Paydays like that have helped turn cellular-phone fraud into a high-tech crime wave that costs the cellular industry about $300 million a year. Such breaches of security could threaten the growth of a booming $11 billion market that has 17 million U.S. customers and is gaining new ones at the rate of 14,000 a day.

That's why both AirTouch Communications and Nynex Corp. last fall began testing a system to thwart telephone thieves that was developed by aerospace conglomerate TRW. The pirates typically use radio scanners to record the serial number and subscriber identity number that each cellular phone transmits at the start of a call. Then they program the numbers into their own phones, leaving the victim to get the bills. But TRW engineers have come up with a proprietary method for analyzing and storing a third signature of cellular phones -- their unique radio-frequency signal, which cannot be cloned.

Police agencies are also taking steps to thwart the pilfering of cellular numbers. Since 1991 more than 5,000 federal and local officers have completed industry-sponsored training that focuses on detection and prosecution. That has paid off across the country, especially in the Los Angeles area, where authorities are now arresting nearly 40 phone defrauders a month -- up from just one offender a month two years ago. Among them: 29-year-old Rodney Phillips, who ran up $2 million worth of fraudulent calls from a home he had turned into a minifactory for snatching numbers. Police found more than 20 cellular phones there, along with two computers equipped with the software to reprogram them. L.A. law-enforcement officials also nabbed a suspect while he was casing a neighborhood in a car filled with crowbars and gloves -- and using a stolen number to talk on the phone. Though the man avoided being charged with burglary, he faces four years in prison for making $8,000 worth of bogus calls.
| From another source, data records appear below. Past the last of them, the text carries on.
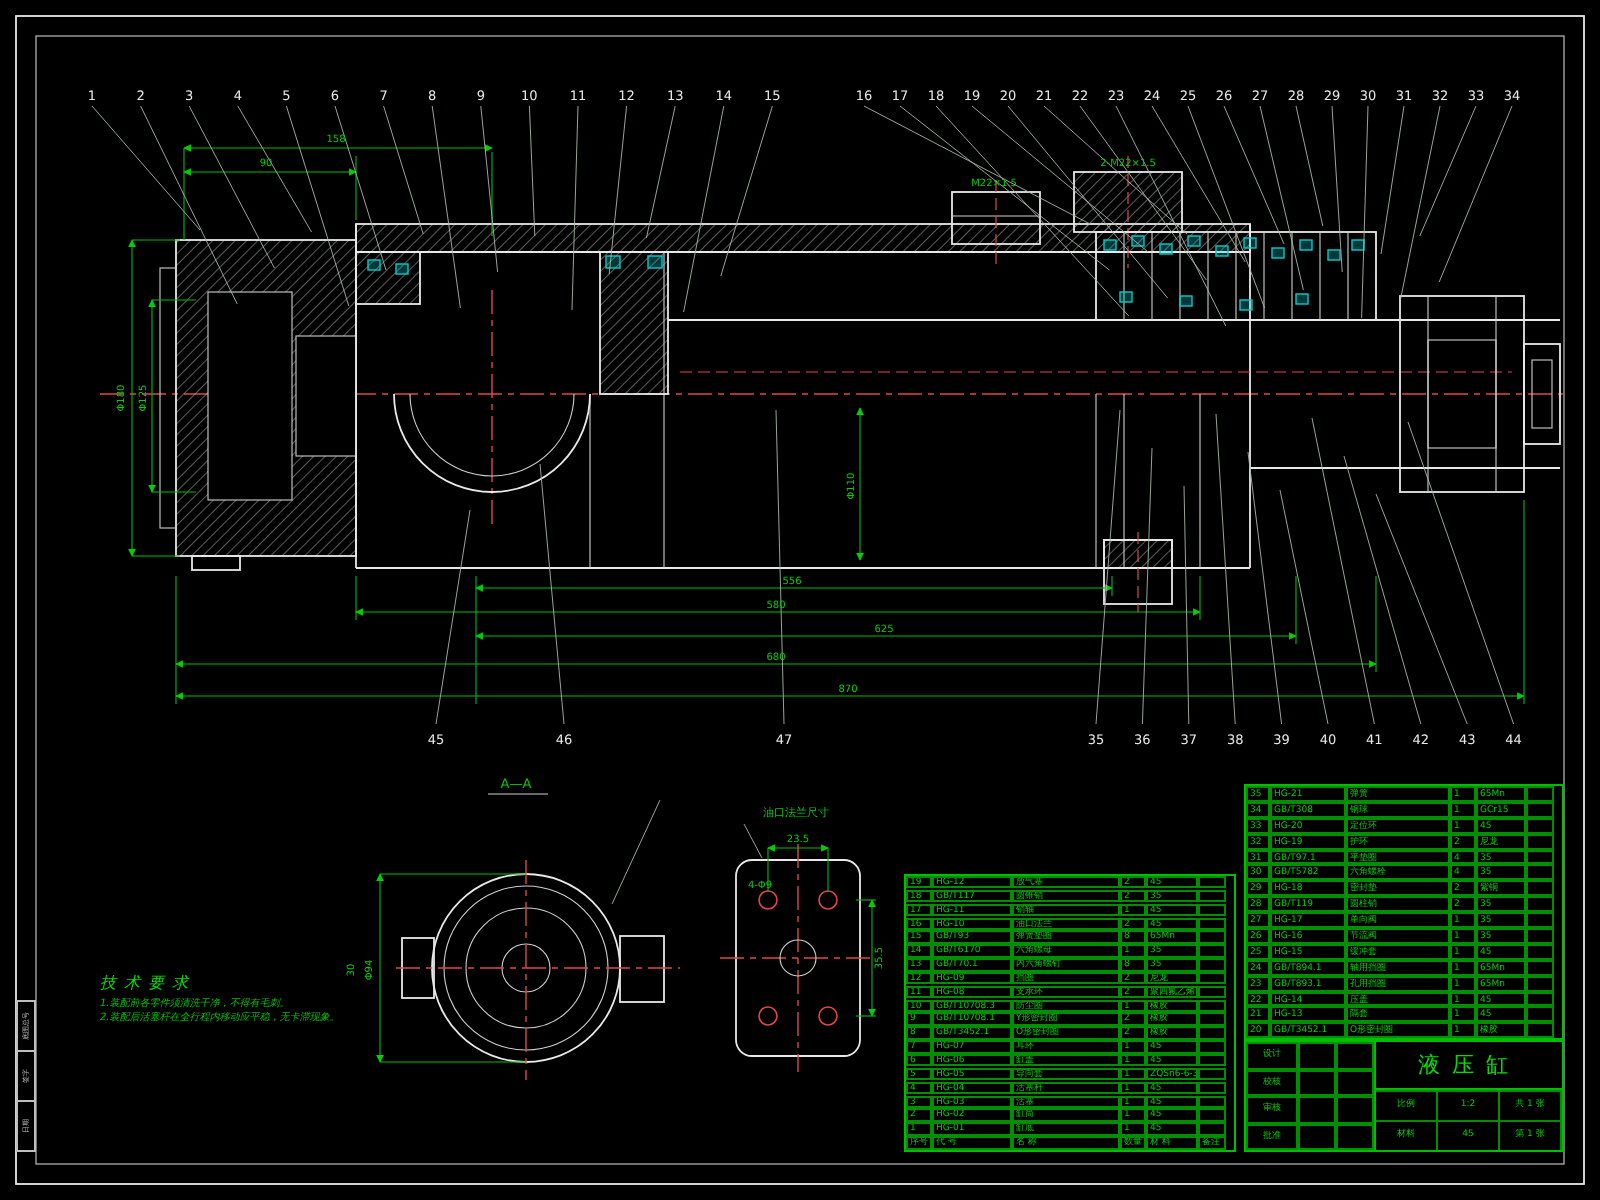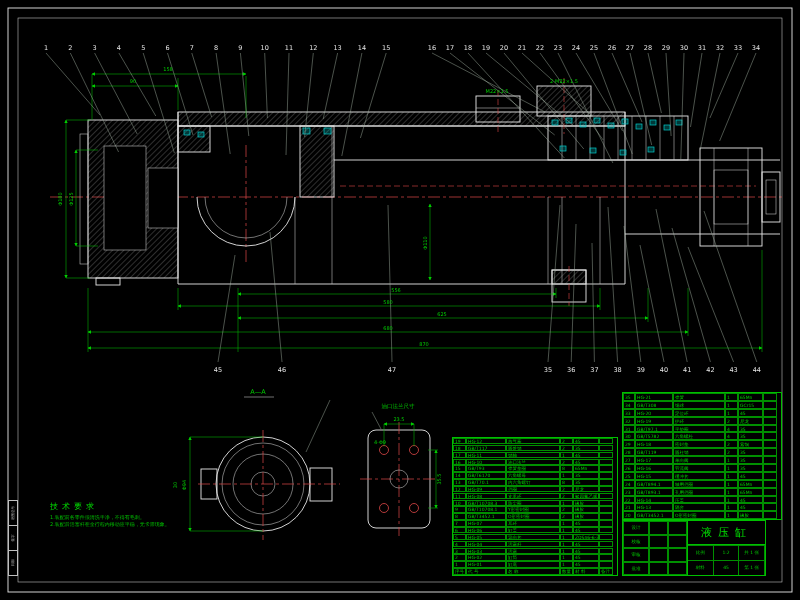--- a/index.html
+++ b/index.html
@@ -14,29 +14,29 @@
   .r{stroke:#e04848;stroke-width:0.8;fill:none}
   .rd{stroke:#e04848;stroke-width:0.7;fill:none;stroke-dasharray:12 3 3 3}
   .rd2{stroke:#e04848;stroke-width:0.6;fill:none;stroke-dasharray:6 3}
   .cy{stroke:#00cccc;stroke-width:0.7;fill:rgba(0,204,204,0.28)}
   .hatch{fill:url(#h1);stroke:#e8e8e8;stroke-width:0.9}
   .cut{fill:#000;stroke:#cfcfcf;stroke-width:0.55}
   .leader{stroke:#a8b8a8;stroke-width:0.45;fill:none}
   .callout{fill:#e8e8e8;font-size:6.5px;text-anchor:middle}
   .dim-label{fill:#00cf00;font-size:5px;text-anchor:middle}
   .vlabel{fill:#00cf00;font-size:6.5px;text-anchor:middle}
-  #notes{position:absolute;left:50px;top:501px;width:170px;color:#00d000;}
+  #notes{position:absolute;left:50px;top:486px;width:170px;color:#00d000;font-style:italic;}
   #notes .h{font-size:8px;letter-spacing:4px;color:#00e000;margin-bottom:2px;}
   .note-line{font-size:5px;line-height:7px;color:#00c000;}
   .bom{position:absolute;display:grid;border:1px solid #00bf00;box-sizing:border-box;
        background:#000;align-content:stretch;}
   .bom-cell{border:0.5px solid #008f00;color:#00d000;font-size:4.5px;line-height:6.3px;
        height:6.45px;padding:0 1px;overflow:hidden;white-space:nowrap;box-sizing:border-box;}
   #bom-right .bom-cell{line-height:7.5px;height:7.9px;}
-  #title-block{position:absolute;left:622px;top:520px;width:144px;height:56px;display:flex;
+  #title-block{position:absolute;left:622px;top:520px;width:160px;height:56px;display:flex;
        border:1px solid #00bf00;box-sizing:border-box;color:#00d000;background:#000;}
   .tb-left{width:64px;display:grid;grid-template-columns:26px 19px 19px;grid-auto-rows:1fr;
        border-right:1px solid #00bf00;}
   .tb-cell{border:0.5px solid #008f00;font-size:4.5px;line-height:12px;text-align:center;
        overflow:hidden;}
   .tb-right{flex:1;display:flex;flex-direction:column;}
   .tb-title{flex:1;display:flex;align-items:center;justify-content:center;font-size:11px;
        letter-spacing:6px;color:#00e000;border-bottom:1px solid #00bf00;}
   .tb-row{display:flex;height:14px;border-top:0.5px solid #008f00;}
   .tb-row span{flex:1;font-size:4.5px;line-height:14px;text-align:center;

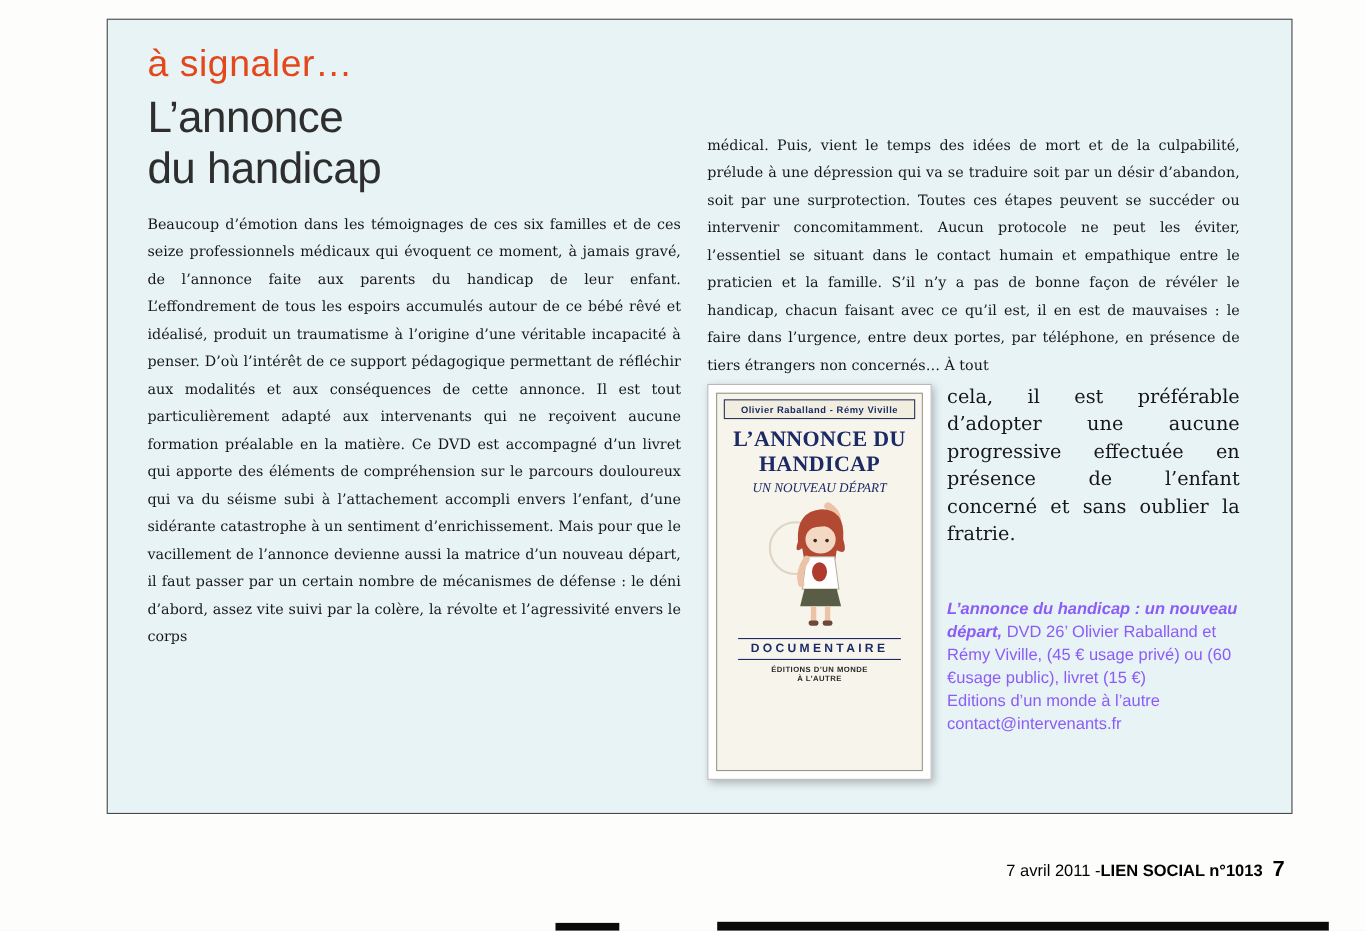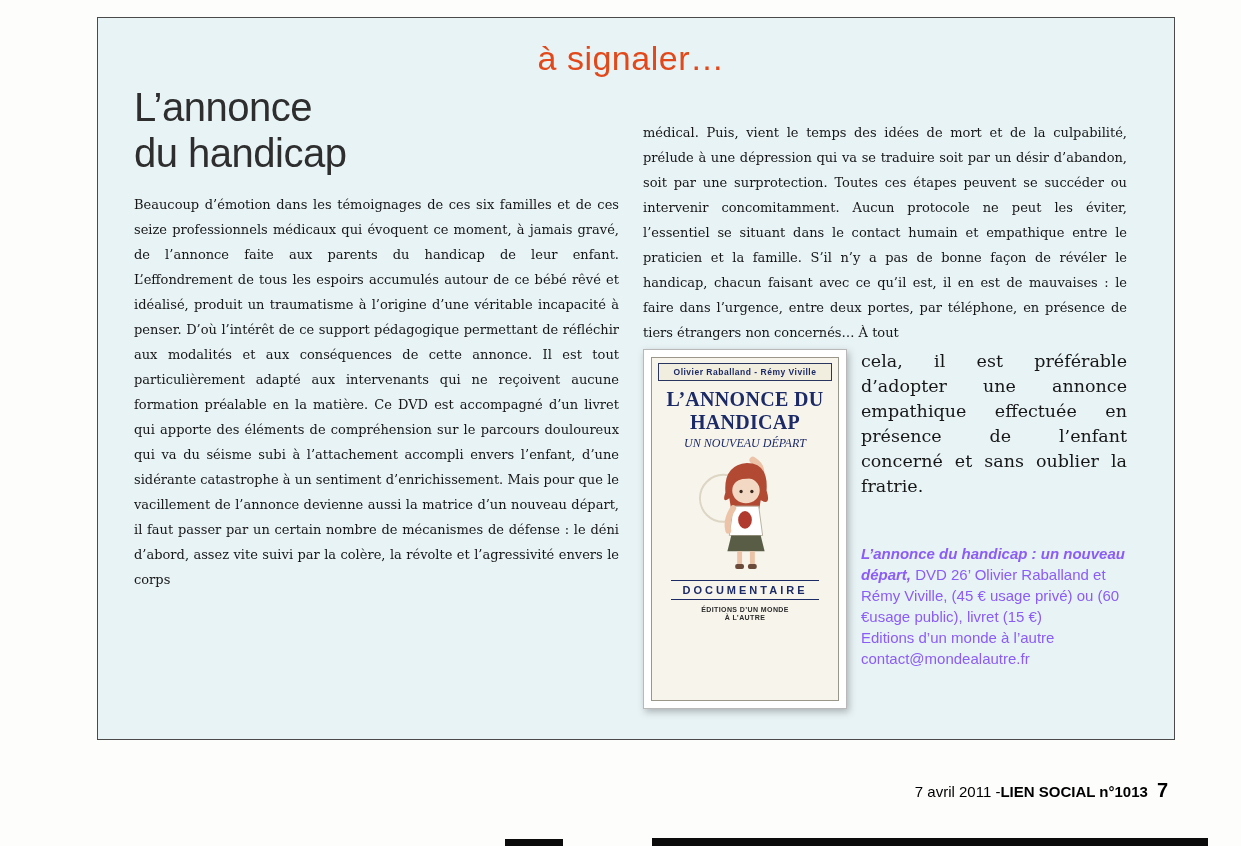--- a/index.html
+++ b/index.html
@@ -15,21 +15,21 @@
   .article-box {
     position:absolute;
     left:97px; top:17px;
     width:1078px; height:723px;
     background:#e8f3f6;
     border:1px solid #4a4a4a;
     padding:0 46px 0 36px;
   }
   .section-label {
     margin-top:20px;
-    text-align:center;
+    text-align:left;
     font-family:"Liberation Sans", sans-serif;
     font-size:34px;
     line-height:40px;
     color:#e2481a;
     letter-spacing:0.5px;
   }
   .columns {
     display:flex;
     gap:24px;
     margin-top:6px;
@@ -203,25 +203,25 @@
                 <rect x="40" y="111" width="9" height="5" rx="2" fill="#6b4a3a"></rect>
                 <rect x="53" y="111" width="9" height="5" rx="2" fill="#6b4a3a"></rect>
               </svg>
             </div>
             <div class="dvd-genre">DOCUMENTAIRE</div>
             <div class="dvd-publisher">ÉDITIONS D’UN MONDE À L’AUTRE</div>
           </div>
         </div>
 
         <div class="media-side">
-          <p class="wrap">cela, il est préférable d’adopter une annonce empathique effectuée en présence de l’enfant concerné et sans oublier la fratrie.</p>
+          <p class="wrap">cela, il est préférable d’adopter une aucune progressive effectuée en présence de l’enfant concerné et sans oublier la fratrie.</p>
           <div class="caption">
             <span class="cap-bold">L’annonce du handicap : un nouveau départ,</span><span> DVD 26’ Olivier Raballand et Rémy Viville, (45 € usage privé) ou (60 €usage public), livret (15 €)</span>
             <span class="cap-line">Editions d’un monde à l’autre</span>
-            <span class="cap-line">contact@mondealautre.fr</span>
+            <span class="cap-line">contact@intervenants.fr</span>
           </div>
         </div>
 
       </div>
     </div>
 
   </div>
 </div>
 
 <div class="footer">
While some victims of rip-offs may wind up with astronomical bills, the industry tries hard to see that their subscribers don't. Most companies monitor any unusual jumps in a customer's calls and can immediately inquire whether the subscriber has made them. Harder to spot is illegal activity in large corporate accounts or small thefts that take place over time. Thus cellular companies warn consumers to watch their bills closely and report any suspicious charges. The last thing this booming industry wants is to have pirates plunder their customers and send them back to wired phones.